Днем 9 ноября Жуковский вновь пошел к Пушкину показать ему письмо посланника вместе с черновиком ответа. Поэт решительно заявил, что он встретится с Дантесом только на поле чести. Больше ему сказать нечего. Жуковский ушел, огорченный и обескураженный. Он постарался выиграть время, солгав Геккерену в записке, что его друга не было дома и потому пока ничего не может ответить. Потом он опять написал Пушкину с отчаянной настойчивостью: «Итак, есть еще возможность все остановить. Реши, что я должен отвечать. Твой ответ невозвратно все кончит.

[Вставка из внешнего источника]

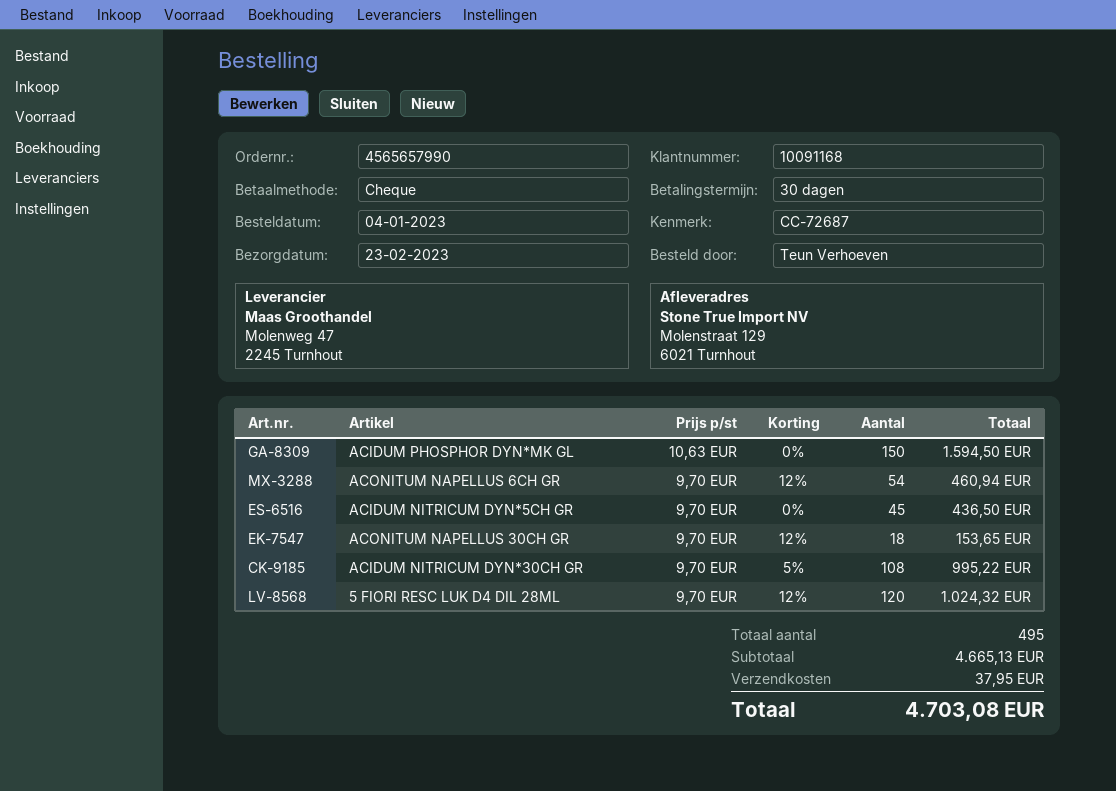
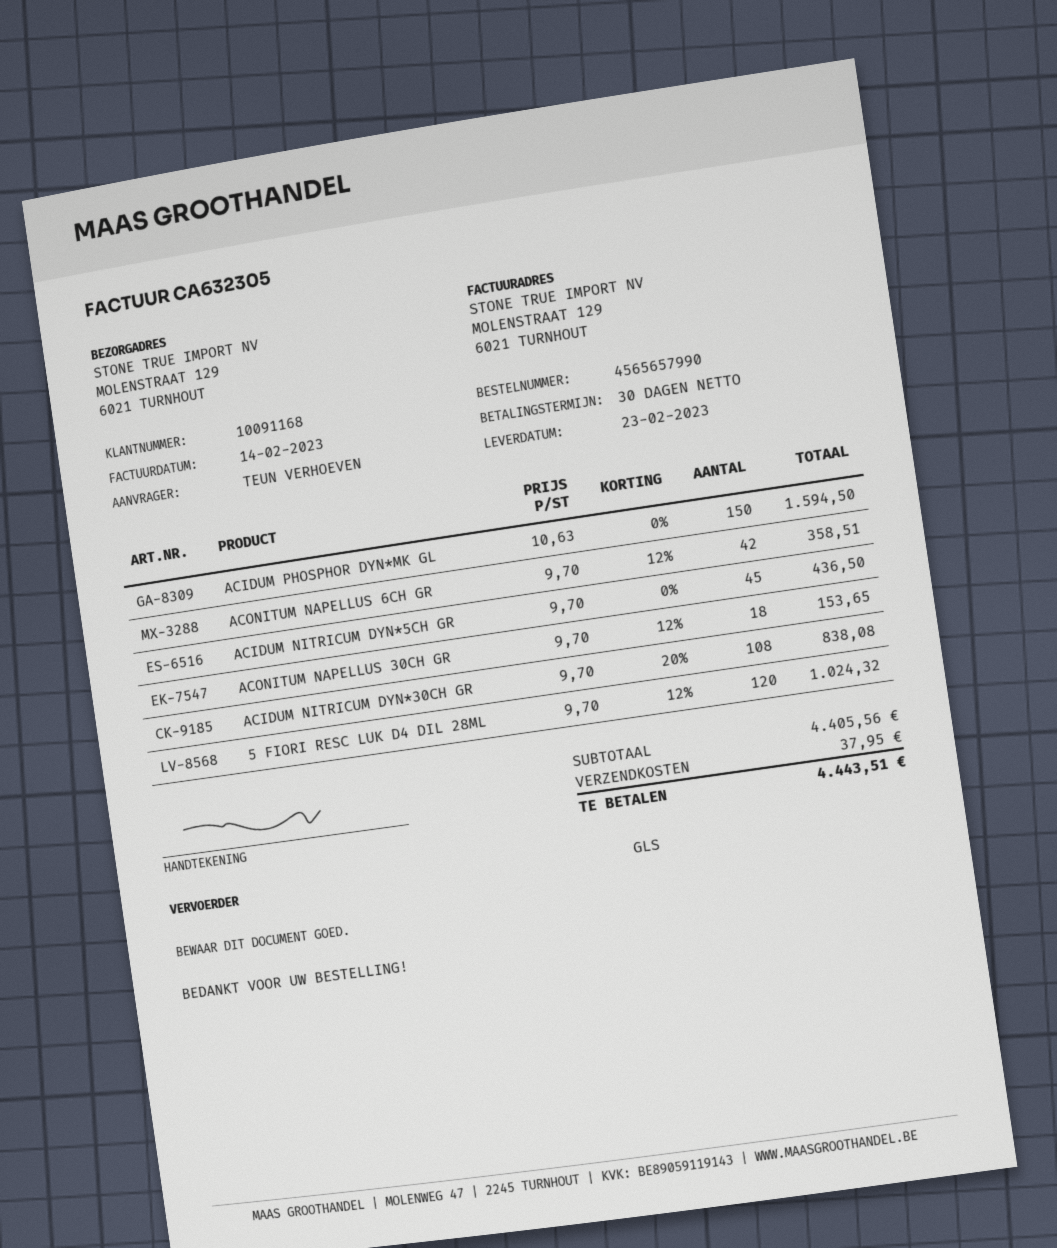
ACONITUM NAPELLUS 6CH GR: 54 x 9.70 - 12% = 460.94 -> 42 x 9.70 - 12% = 358.51
ACIDUM NITRICUM DYN*30CH GR: 108 x 9.70 - 5% = 995.22 -> 108 x 9.70 - 20% = 838.08
subtotal: 4665.13 -> 4405.56
total: 4703.08 -> 4443.51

Но ради Бога одумайся. Дай мне счастие избавить тебя от безумного злодейства, а жену твою от совершенного посрамления. Жду ответа. Я теперь у Вьельгорского, у которого обедаю».

Пушкин поспешил к Виельгорскому, чтобы излить свой гнев на упрямого посредника. С этого момента, сказал он, Жуковский не должен вмешиваться в его личную жизнь. Разве он не понял, что Геккерен и его незаконный сын — или племянник, или кто он там еще — водили его за нос? Что он еще преподнесет в следующий раз? Подключит полицию, царя? Как смеет он упоминать о чести Натальи Николаевны! На чьей он стороне? У Жуковского не было ни сил, ни времени отвечать поэту, потому что он был приглашен на ужин к императору. Поздно вечером, вернувшись домой, он еще раз написал своему упрямому, неразумному другу:

«Хочу, чтобы ты не имел никакого ложного понятия о том участии, какое принимает в этом деле молодой Геккерен. Вот его история. Тебе уже известно, что было с первым твоим вызовом, как он не попался в руки сыну, а пошел через отца, и как сын узнал о нем только по истечении 24 часов, т. е. после вторичного свидания отца с тобою… Сын, узнав положение дел, хотел непременно видеться с тобою. Но отец, испугавшись свидания, обратился ко мне. Не желая быть зрителем или актером в трагедии, я предложил свое посредничество, то есть хотел предложить его, написав в ответ отцу то письмо, которого брульон тебе показывал, но которого не послал и не пошлю. Вот все. Нынче поутру скажу старому Геккерену, что не могу взять на себя никакого посредства… Все это я написал для того, что счел святейшею обязанностию засвидетельствовать перед тобою, что молодой Геккерен во всем том, что делал его отец, был совершенно посторонний, что он так же готов драться с тобою, как и ты с ним, и что он так же боится, чтобы тайна не была как-нибудь нарушена. И отцу отдать ту же справедливость. Он в отчаянии, но вот что он мне сказал: je suis condamné à la guillotine; je fais un recours au grâce, si je ne réussis pas, il faudra monter; et je monterai, car j’aime I’honneur de mon fils autant, que sa vie[40]. — Этим свидетельством роля, весьма жалко и неудачно сыгранная, оканчивается».

вернуться

40

я приговорен к гильотине; я взываю к милосердию, если это не удастся — придется взойти на эшафот; и я взойду, потому что мне так же дорога честь моего сына, как и его жизнь (фр.).